The Uffizi Wrestlers

Hidden in plain sight within the atrium of the Main building at the Maryland Institute College of Art sits a statue of two men wrestling naked. It is a plaster copy made decades ago of the Uffizi Wrestlers, a Roman statue that sits within the Uffizi Gallery in Florence. 

I felt this statue significant, not only due to the importance of the original, which is thousands of years old, but due to its placement within the university. Arguably the most graphic and explicit statue owned by MICA, it remains relatively unnoticed with little to no fanfare besides being used as subject matter for life drawing assignments. It is a visibly powerful statue. 

Although commonly referred to as the Uffizi Wrestlers, The Wrestlers, or The Two Wrestlers, it more accurately depicts the sport of Pankration, a mix between what we now would refer to as MMA, or Mixed Martial Arts, which is a combative fighting style and wrestling.

The only two rules within Pankration were no eye gouging and no biting, therefore you were permitted to break your opponent’s bones. The bottom individual is being held in is such a hold and is about to have his wrist broken.

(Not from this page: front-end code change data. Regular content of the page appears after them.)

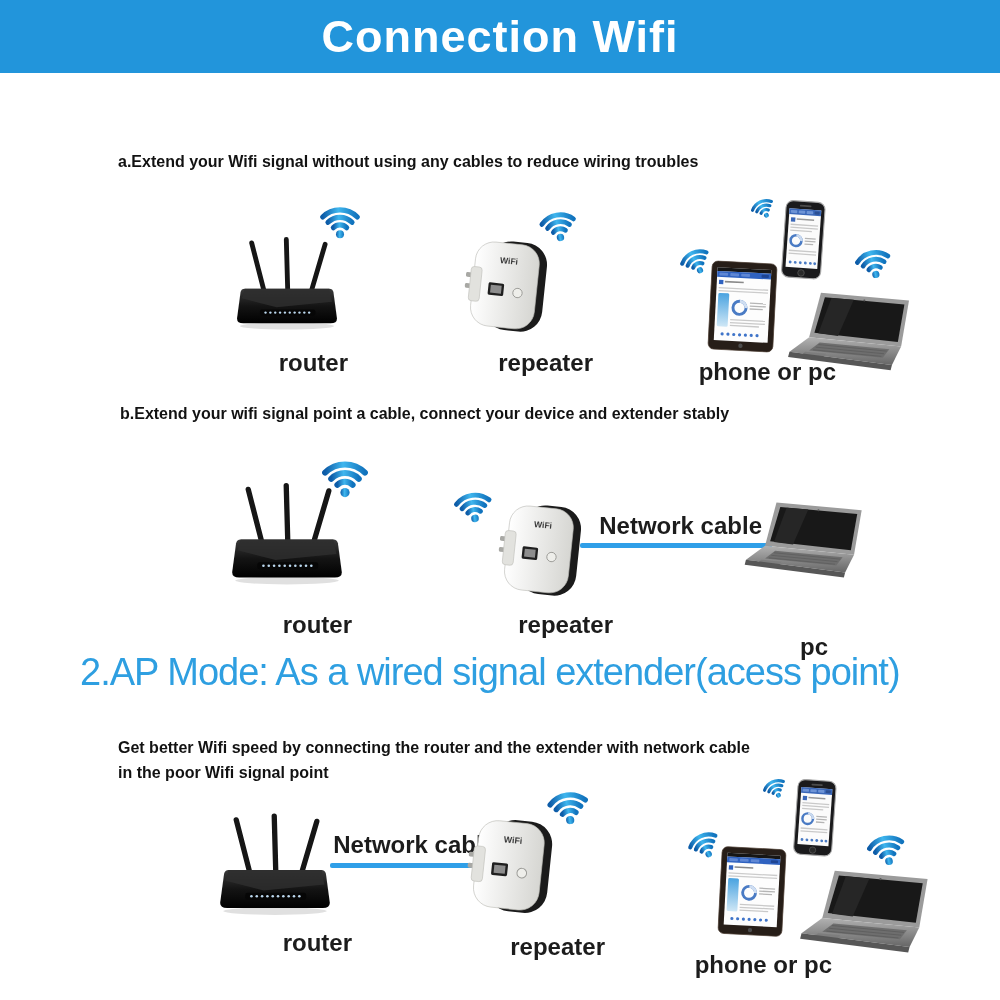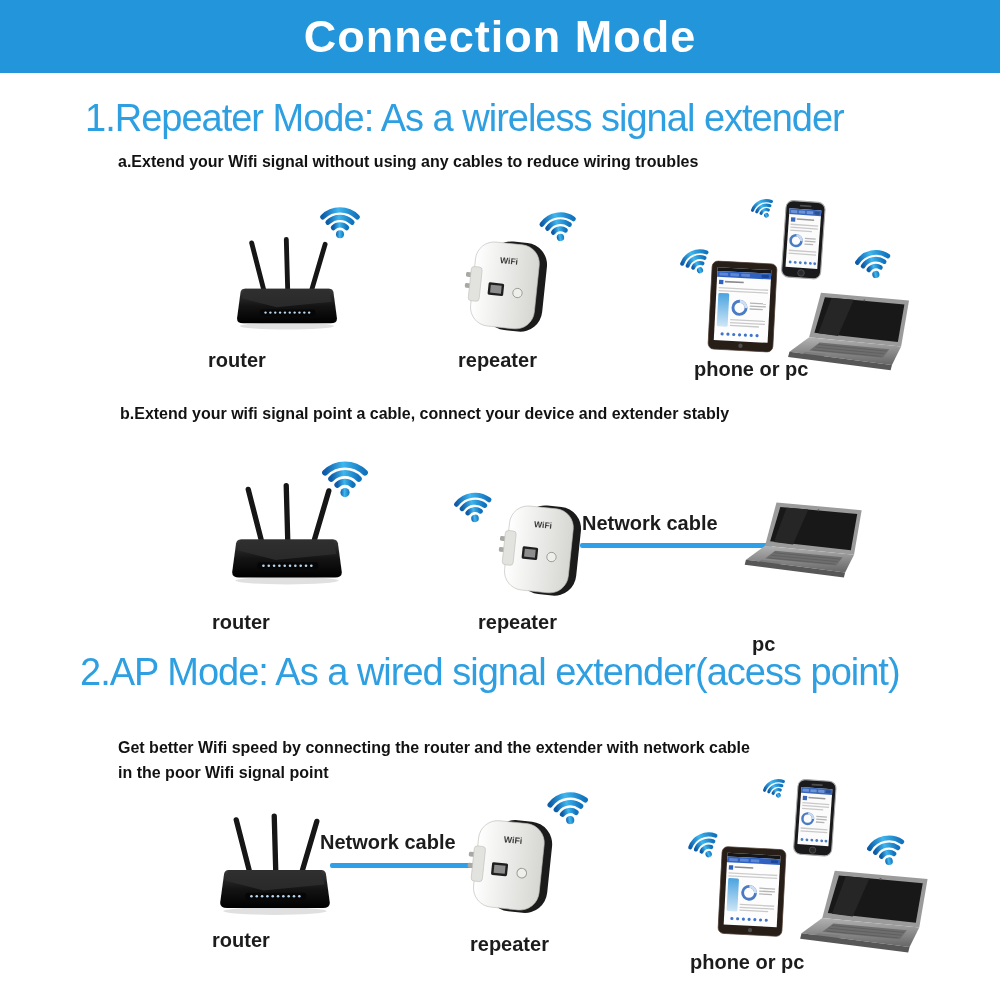--- a/index.html
+++ b/index.html
@@ -195,7 +195,7 @@
   </svg>
 
   <div class="banner">
-    <h1 class="banner-title">Connection Mode</h1>
+    <h1 class="banner-title">Connection Wifi</h1>
   </div>
 
   <div class="h-blue" style="left:85px; top:97px;">1.Repeater Mode: As a wireless signal extender</div>

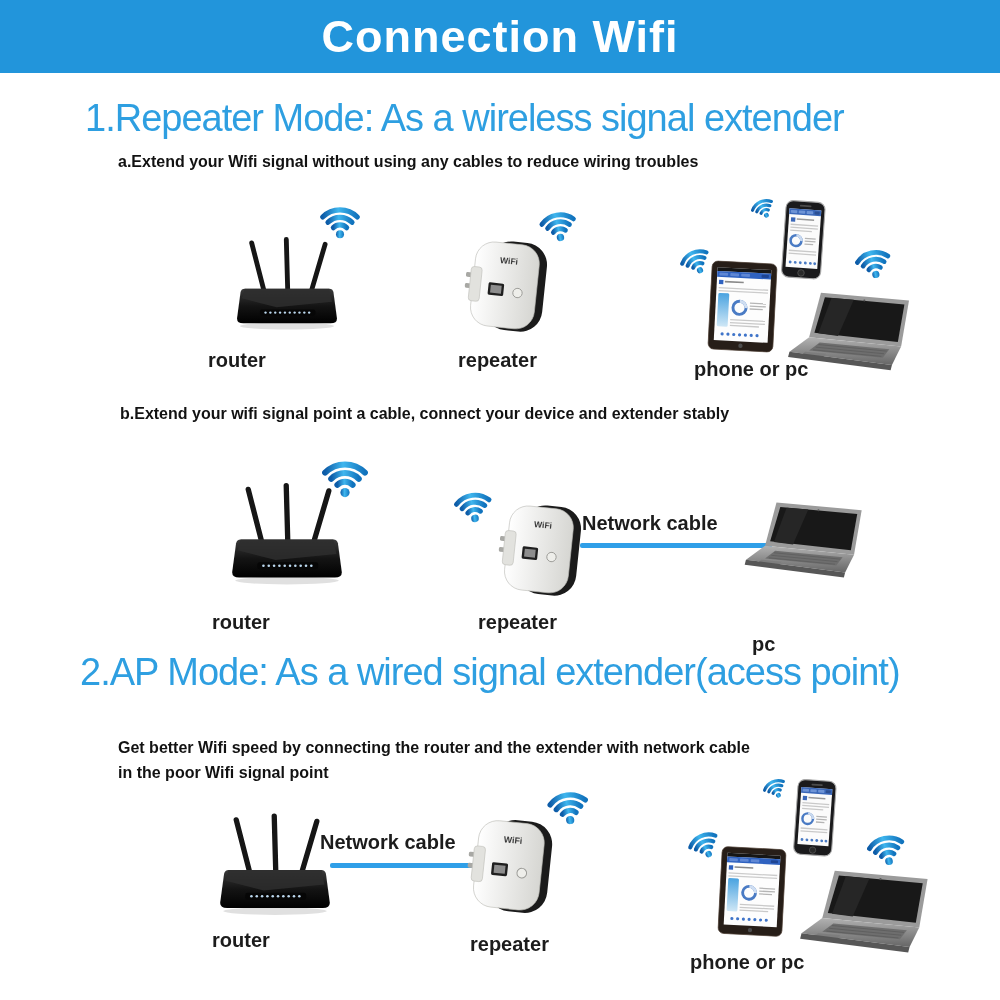--- a/index.html
+++ b/index.html
@@ -198,7 +198,6 @@
     <h1 class="banner-title">Connection Wifi</h1>
   </div>
 
-  <div class="h-blue" style="left:85px; top:97px;">1.Repeater Mode: As a wireless signal extender</div>
   <div class="note" style="left:118px; top:149px;">a.Extend your Wifi signal without using any cables to reduce wiring troubles</div>
 
   <svg class="wifi" style="left:316px; top:199px; width:48px; height:40px;" viewBox="0 0 100 85">

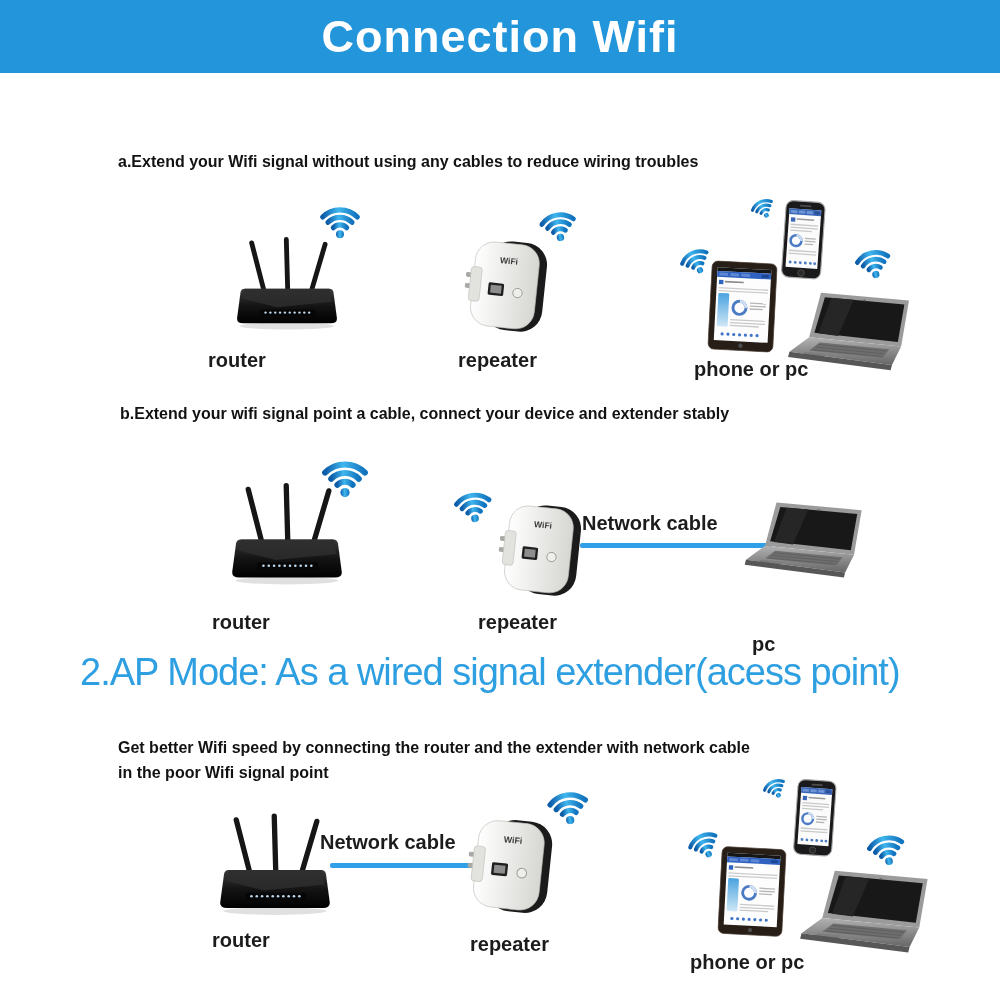--- a/index.html
+++ b/index.html
@@ -24,8 +24,8 @@
     white-space:nowrap; line-height:25px;
   }
   .cap {
-    position:absolute; color:#1c1c1c; font-size:20px; font-weight:bold;
-    text-align:left; white-space:nowrap;
+    position:absolute; color:#1c1c1c; font-size:24px; font-weight:bold;
+    text-align:right; white-space:nowrap;
   }
   .dev, .wifi { position:absolute; }
   .cable {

Over the course of six months I set up a large format camera to photograph the statue from every possible angle. Resulting photographs were diverse despite the fact that the subject matter never changed. The various angles, perspectives and compositions produced images that were sometimes sexually explicit, or sweet, or powerful. The infinite number of gestures that could be made proved telling of it’s complicated past, and its undecided future within the University.